Evil in Carnations, that is. The eighth book in The Flower Shop Mystery series came out last Tuesday, but I forgot to mention it in my last blog. Call me STRESSED OUT! I have another book due March 1st and I have a long way to go before it’s done. But getting back to THIS book, here’s an interview I did with a reporter from Jane Ammeson with the NWI Times that probably does a better job of explaining the story than my weary brain could do at this moment.
Q. Tell us about your latest book, Evil In Carnation.

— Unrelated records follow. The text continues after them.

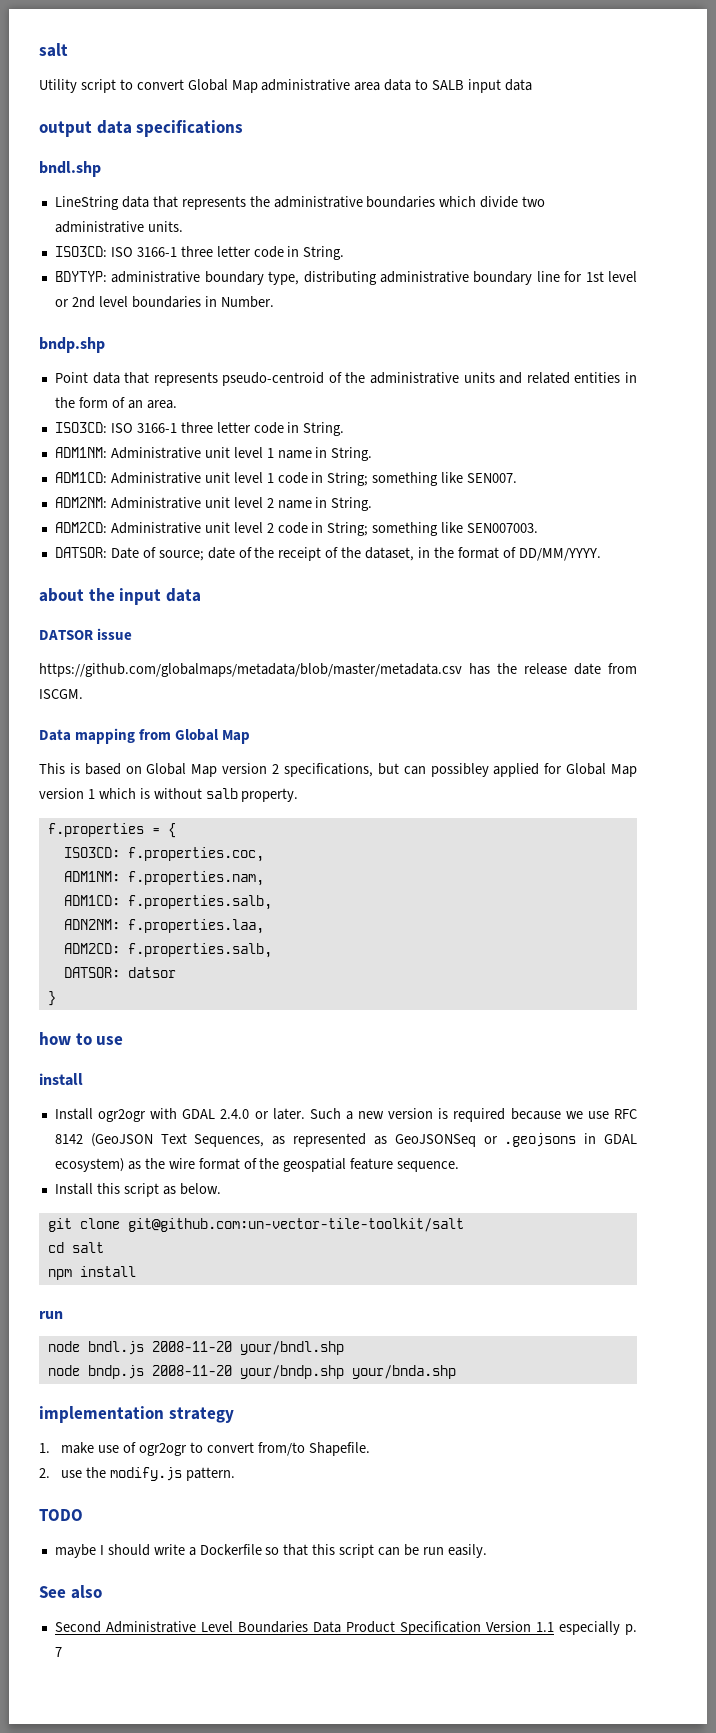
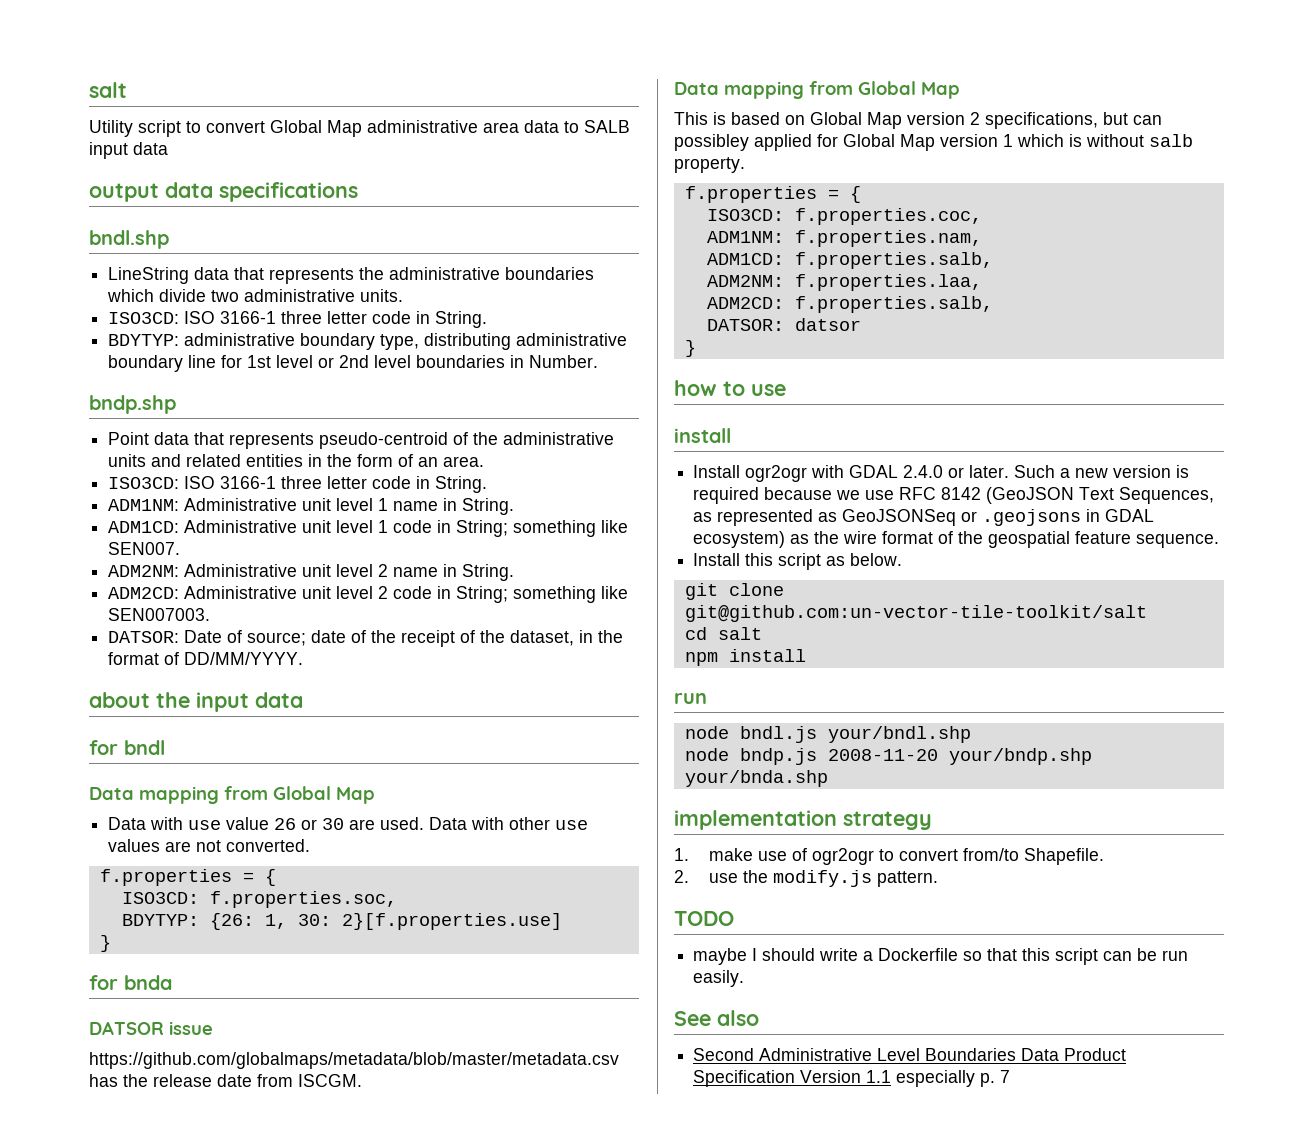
+ for bndl
+ Data mapping from Global Map
+ Data with use value 26 or 30 are used. Data with other use values are not converted.
+ f.properties = {
+ ISO3CD: f.properties.soc,
+ BDYTYP: {26: 1, 30: 2}[f.properties.use]
+ }
+ for bnda
- ADN2NM: f.properties.laa,
+ ADM2NM: f.properties.laa,
- node bndl.js 2008-11-20 your/bndl.shp
+ node bndl.js your/bndl.shp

A. This is the eighth book in the Flower Shop Mystery series and, wow, sometimes I'm still astounded that the series has done so well and is continually finding new fans. Anyway, in this book, Abby Knight, my feisty, fearless, law-school flunk out turned florist, is concerned about her best friend/roommate Nikki, who is depressed after a break-up with her boyfriend.

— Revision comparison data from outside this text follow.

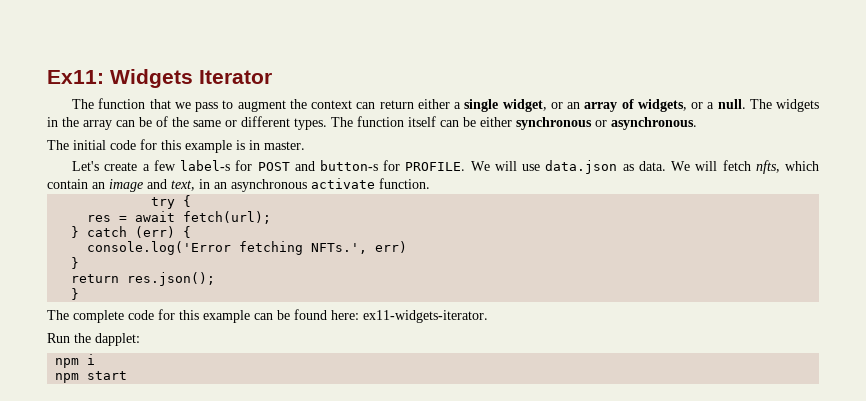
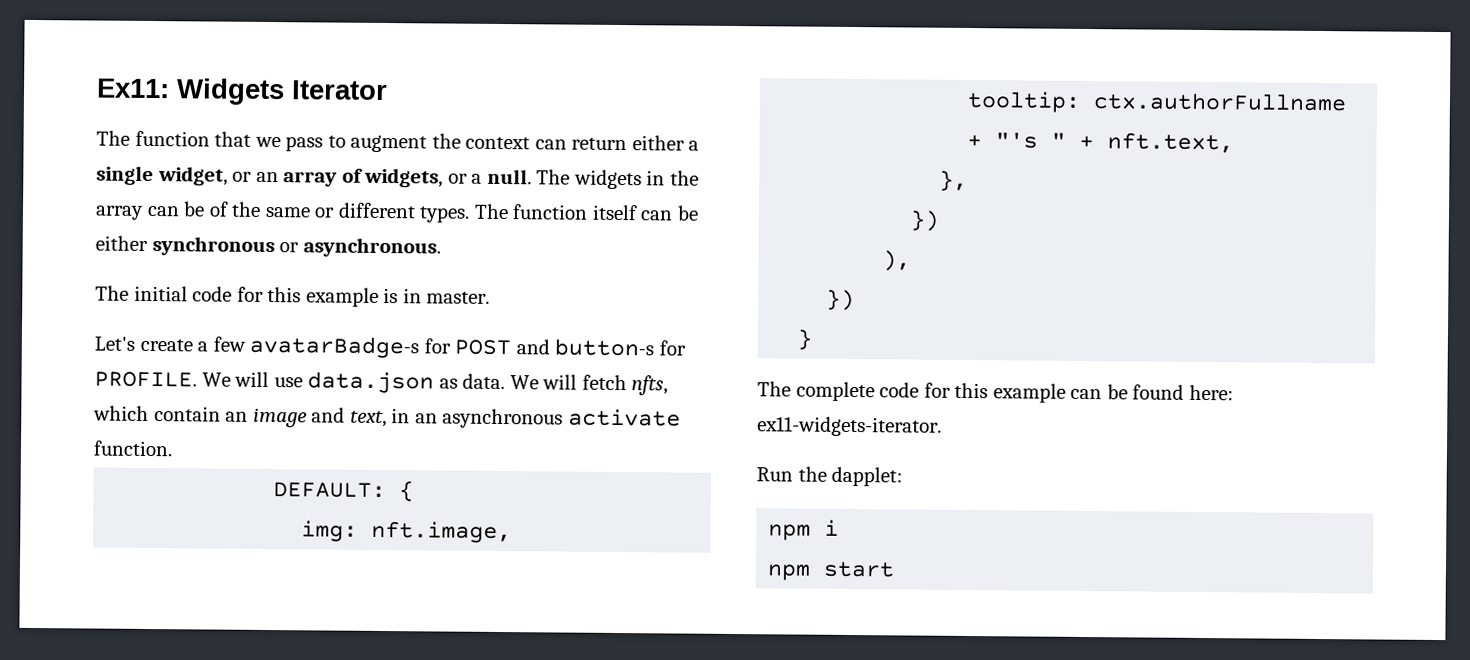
- Let's create a few label-s for POST and button-s for PROFILE.
+ Let's create a few avatarBadge-s for POST and button-s for PROFILE.
- try {
- res = await fetch(url);
- } catch (err) {
- console.log('Error fetching NFTs.', err)
- }
- return res.json();
+ DEFAULT: {
+ img: nft.image,
+ tooltip: ctx.authorFullname + "'s " + nft.text,
+ },
+ })
+ ),
+ })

Since Abby's relationship with hot hunk Marco heated up in the last book, SHOOTS TO KILL, she feels Nikki's love life needs a boost, so she gets her to try a speed dating service. Only problem is that Nikki won't go unless Abby attends, too, with hilarious results. Unfortunately, Nikki falls for a guy that is at the bottom of Abby's list, and against Abby's advice, goes on a date with him.
When he turns up dead the next morning, all signs point to Nikki being the killer. Naturally, since Abby got Nikki into the predicament, she decides it's up to her to get her out and find the real killer.
It's a zany, scary, fast-paced mystery, exactly the kind of books I like to read. (I highly recommend it.)
Q. You’ve written eight books in this series already, as you go along do you like your characters more or less? And do they start doing things that surprise even you?
A: I love my characters. Since their creation in 2003, I've gotten to know each one of them in depth, to the point that they've become part of my family. Actually, at family gatherings, we talk about them as though they're real. ("Wouldn't Grace have a quote for that? There's a car Marco would love." "Is our waitress Lottie, or what?" It's hilarious.
And the characters still find ways to surprise me. Sometimes I'm not sure how to work a scene ahead of time, so I'll start the characters talking to each other and let them come up with the answer. My favorite way to bring something surprising into the story is to start with "The bell over the door jingled and in walked---?"
I like to be surprised as much as the reader, so that keeps it fun for me. I'm working on the ninth book in the series right now. As long as readers clamor for more, I'm happy to provide them. I'll miss the gang at Bloomers when it ends. I hope that’s a long way off.